## Problem to work on
What number of lines in the records below hold the word "size"? Give that number alone.

[Stored items]
++++++++
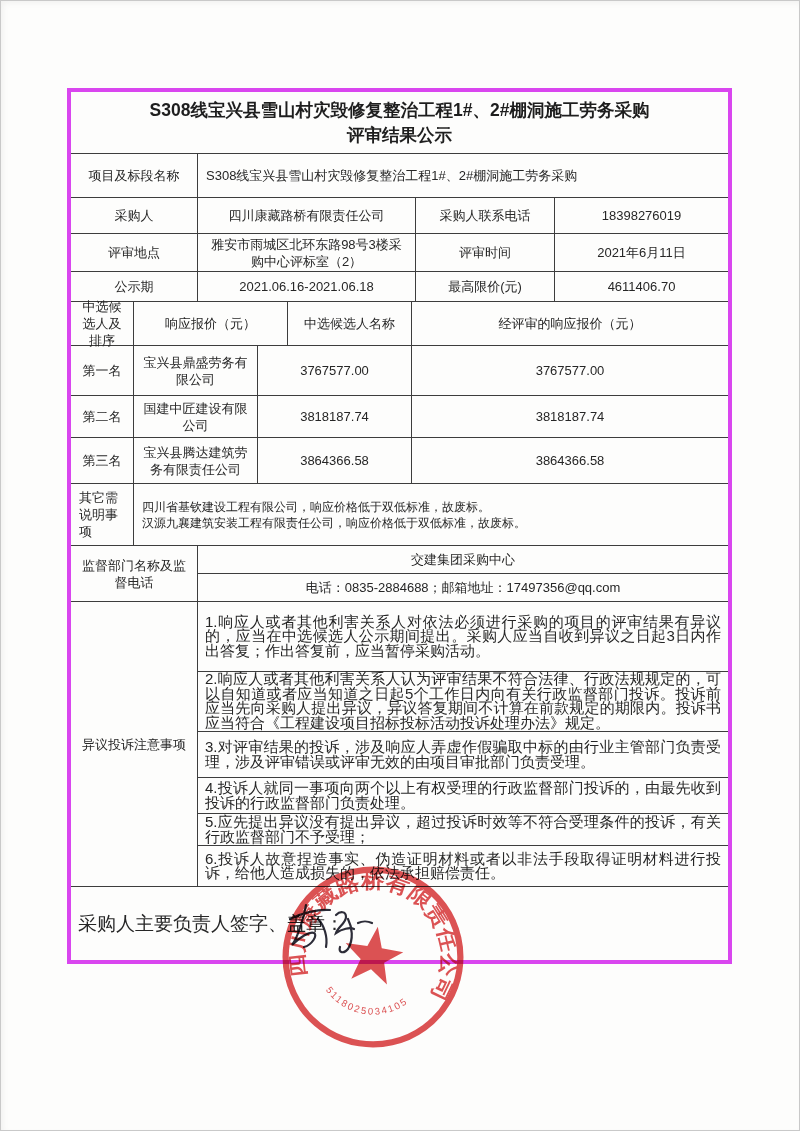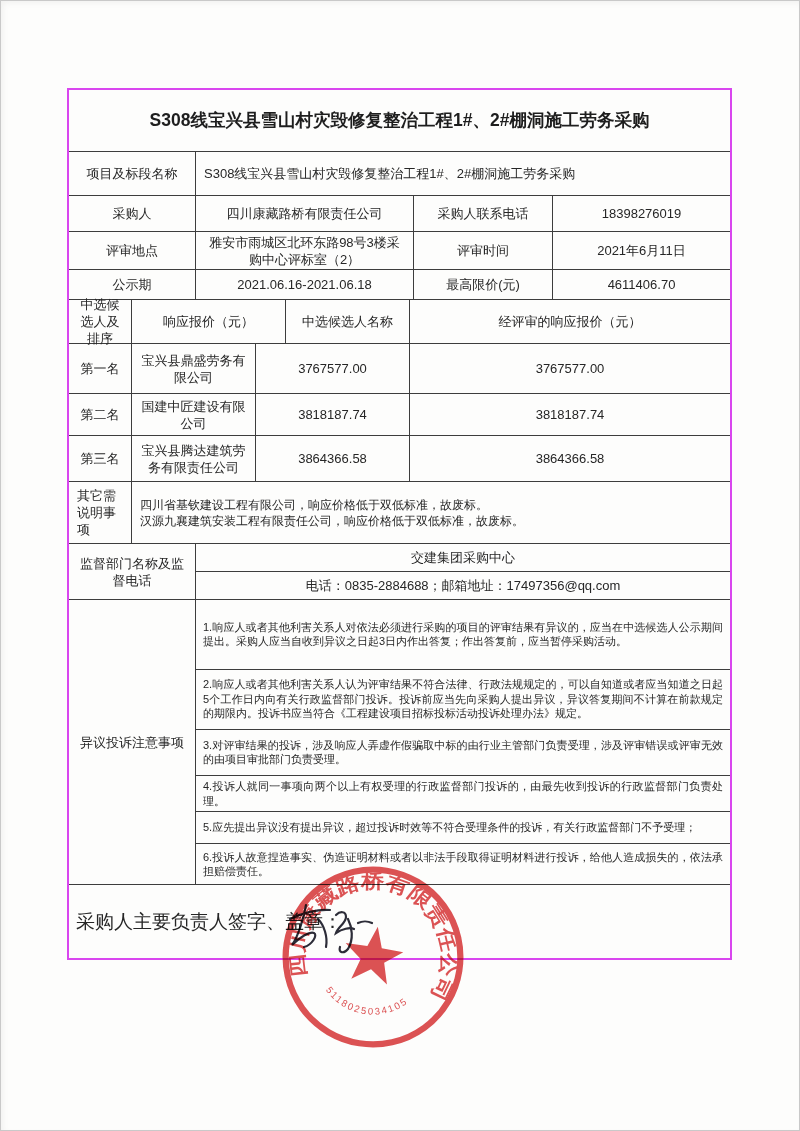--- a/index.html
+++ b/index.html
@@ -12,7 +12,7 @@
   }
   .tbl {
     position:absolute; left:67px; top:88px; width:665px;
-    border:2px solid #d946ef; font-size:13px;
+    border:4px solid #d946ef; font-size:13px;
   }
   .row { display:flex; border-bottom:1px solid #3d3d3d; }
   .row:last-child { border-bottom:none; }

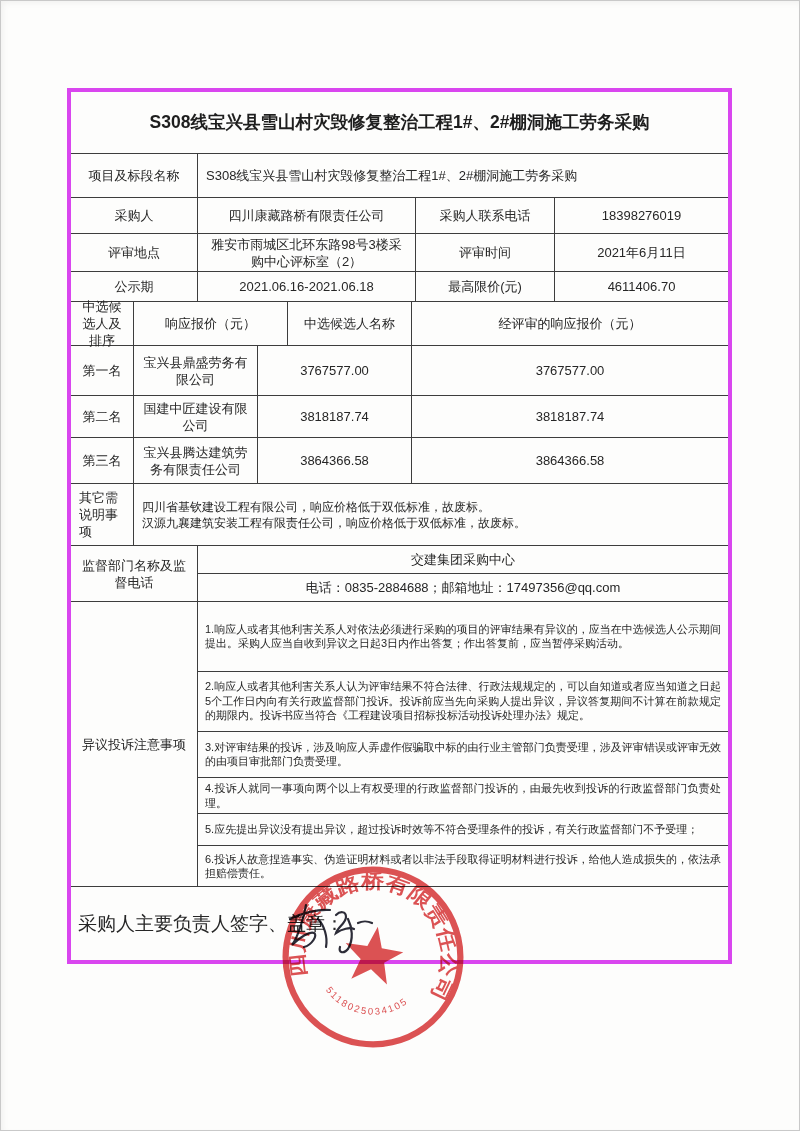--- a/index.html
+++ b/index.html
@@ -57,6 +57,7 @@
     <div class="row title-row" style="height:62px">
       <div class="title">
         <div>S308线宝兴县雪山村灾毁修复整治工程1#、2#棚洞施工劳务采购</div>
+        <div>评审结果公示</div>
       </div>
     </div>
 

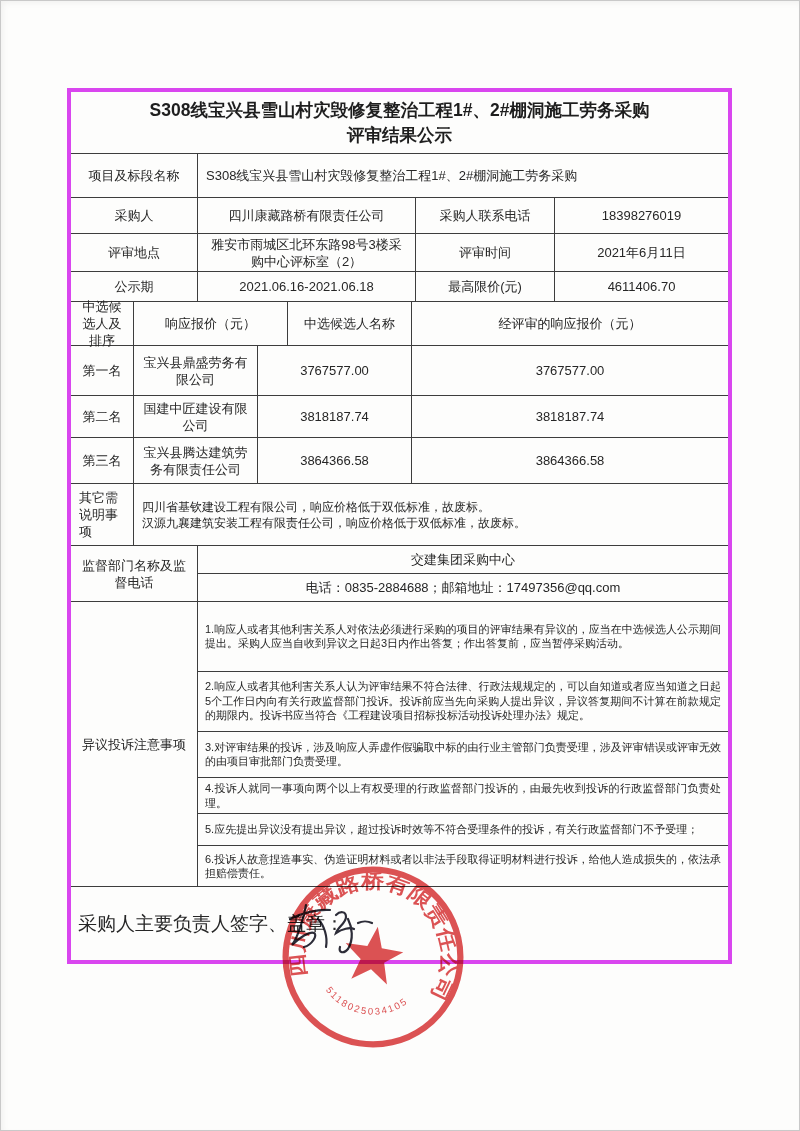--- a/index.html
+++ b/index.html
@@ -39,7 +39,7 @@
   .sub { border-bottom:1px solid #3d3d3d; display:flex; align-items:center; }
   .sub:last-child { border-bottom:none; }
   .sub.center { justify-content:center; text-align:center; }
-  .sub p { padding:2px 7px; font-size:11px; line-height:14.5px; text-align:justify; }
+  .sub p { padding:2px 7px; font-size:15px; line-height:14.5px; text-align:justify; }
   .notes-line { font-size:12px; line-height:16px; }
   .sig-row { align-items:center; }
   .sig-label { padding-left:7px; font-size:19px; }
++++++++
## Output of the exercise
6